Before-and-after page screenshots
▼
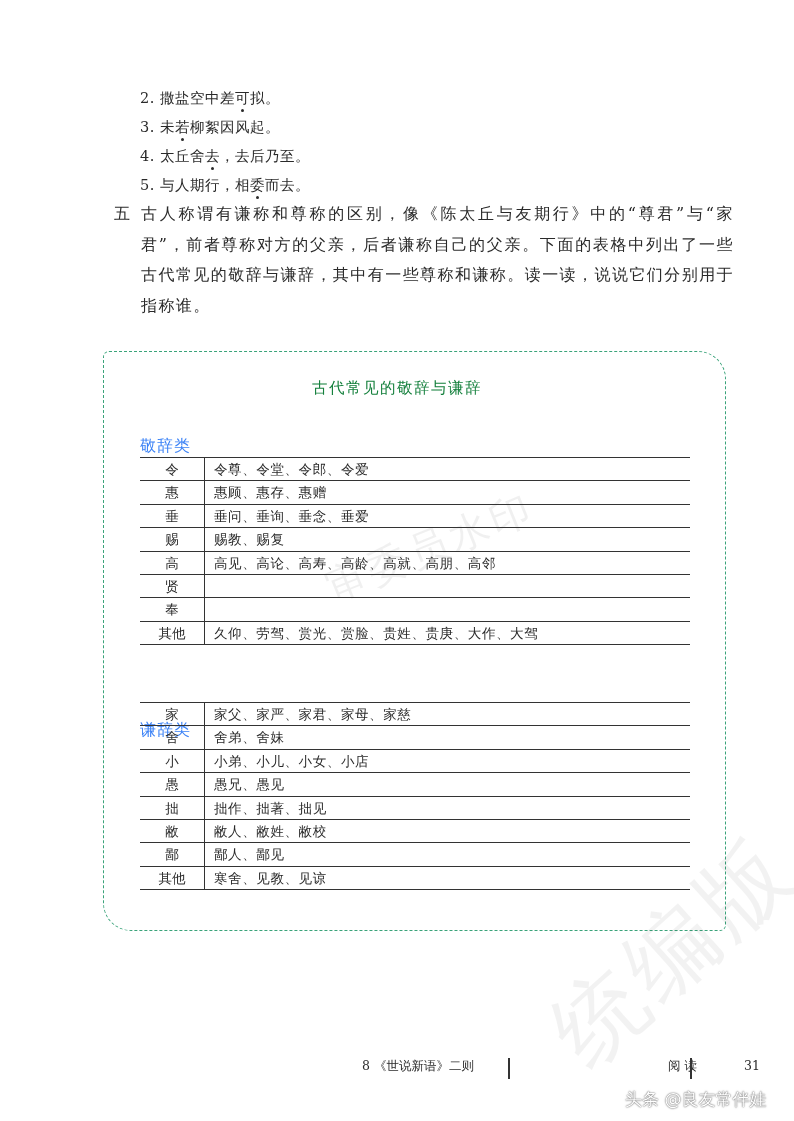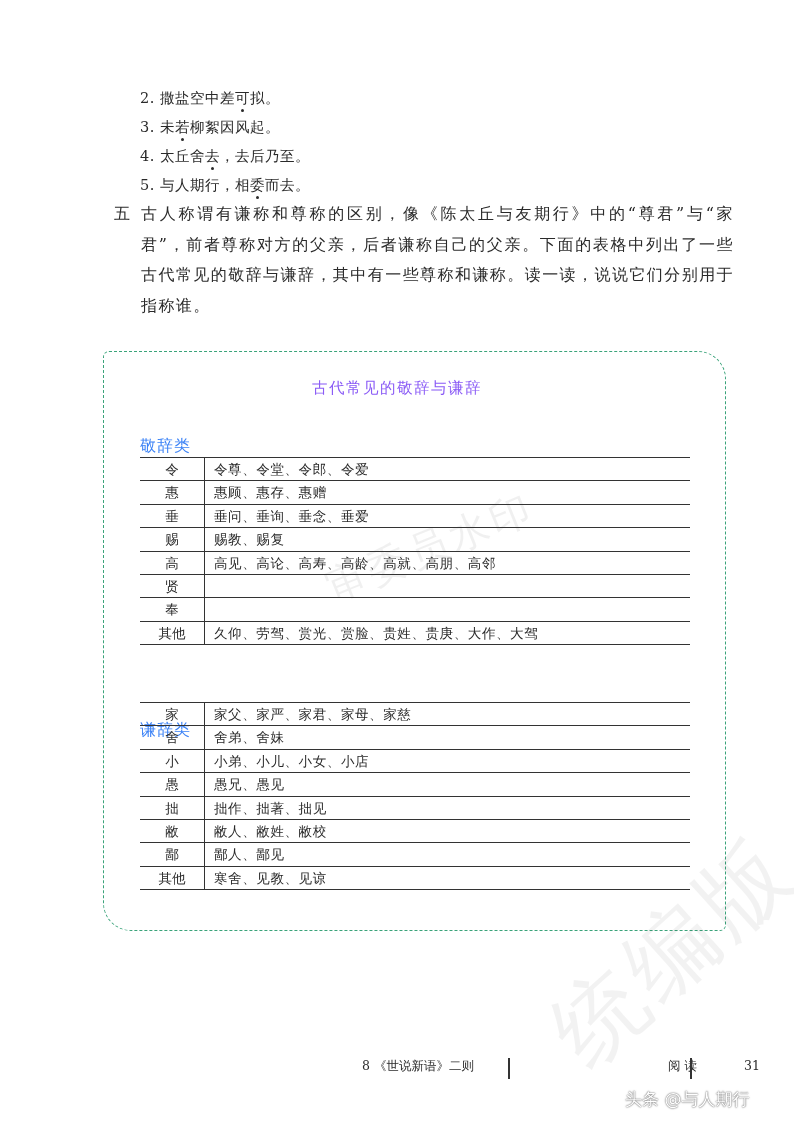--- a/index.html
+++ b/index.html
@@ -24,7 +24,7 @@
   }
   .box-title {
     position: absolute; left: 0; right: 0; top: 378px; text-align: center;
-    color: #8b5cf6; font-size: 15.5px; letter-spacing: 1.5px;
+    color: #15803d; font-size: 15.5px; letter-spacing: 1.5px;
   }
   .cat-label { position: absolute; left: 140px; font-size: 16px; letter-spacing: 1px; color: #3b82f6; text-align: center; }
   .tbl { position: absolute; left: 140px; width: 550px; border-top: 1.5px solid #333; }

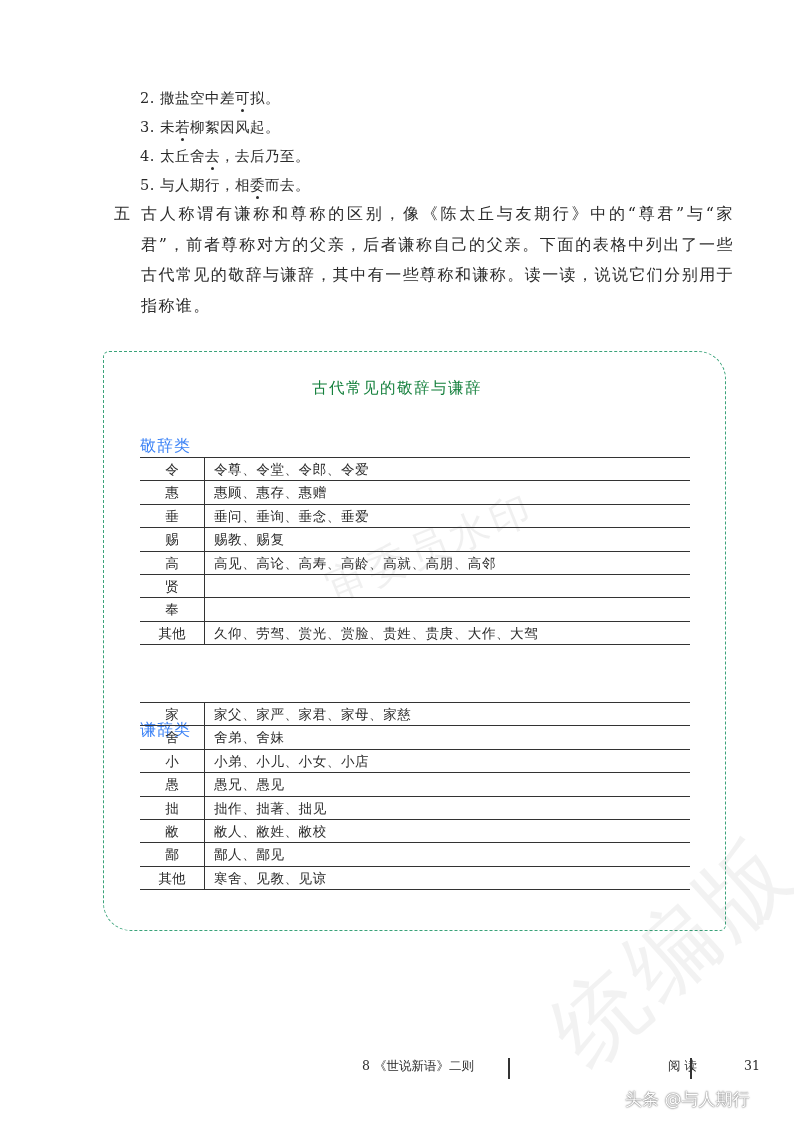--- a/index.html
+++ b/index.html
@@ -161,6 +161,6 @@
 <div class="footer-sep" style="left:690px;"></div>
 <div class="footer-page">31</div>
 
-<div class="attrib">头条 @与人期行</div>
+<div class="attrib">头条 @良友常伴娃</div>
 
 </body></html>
▲
* [Exercise objective] Set down every entry above without alteration, but print no images.

* [Response]
--- a/index.html
+++ b/index.html
@@ -24,7 +24,7 @@
   }
   .box-title {
     position: absolute; left: 0; right: 0; top: 378px; text-align: center;
-    color: #8b5cf6; font-size: 15.5px; letter-spacing: 1.5px;
+    color: #15803d; font-size: 15.5px; letter-spacing: 1.5px;
   }
   .cat-label { position: absolute; left: 140px; font-size: 16px; letter-spacing: 1px; color: #3b82f6; text-align: center; }
   .tbl { position: absolute; left: 140px; width: 550px; border-top: 1.5px solid #333; }

--- a/index.html
+++ b/index.html
@@ -161,6 +161,6 @@
 <div class="footer-sep" style="left:690px;"></div>
 <div class="footer-page">31</div>
 
-<div class="attrib">头条 @与人期行</div>
+<div class="attrib">头条 @良友常伴娃</div>
 
 </body></html>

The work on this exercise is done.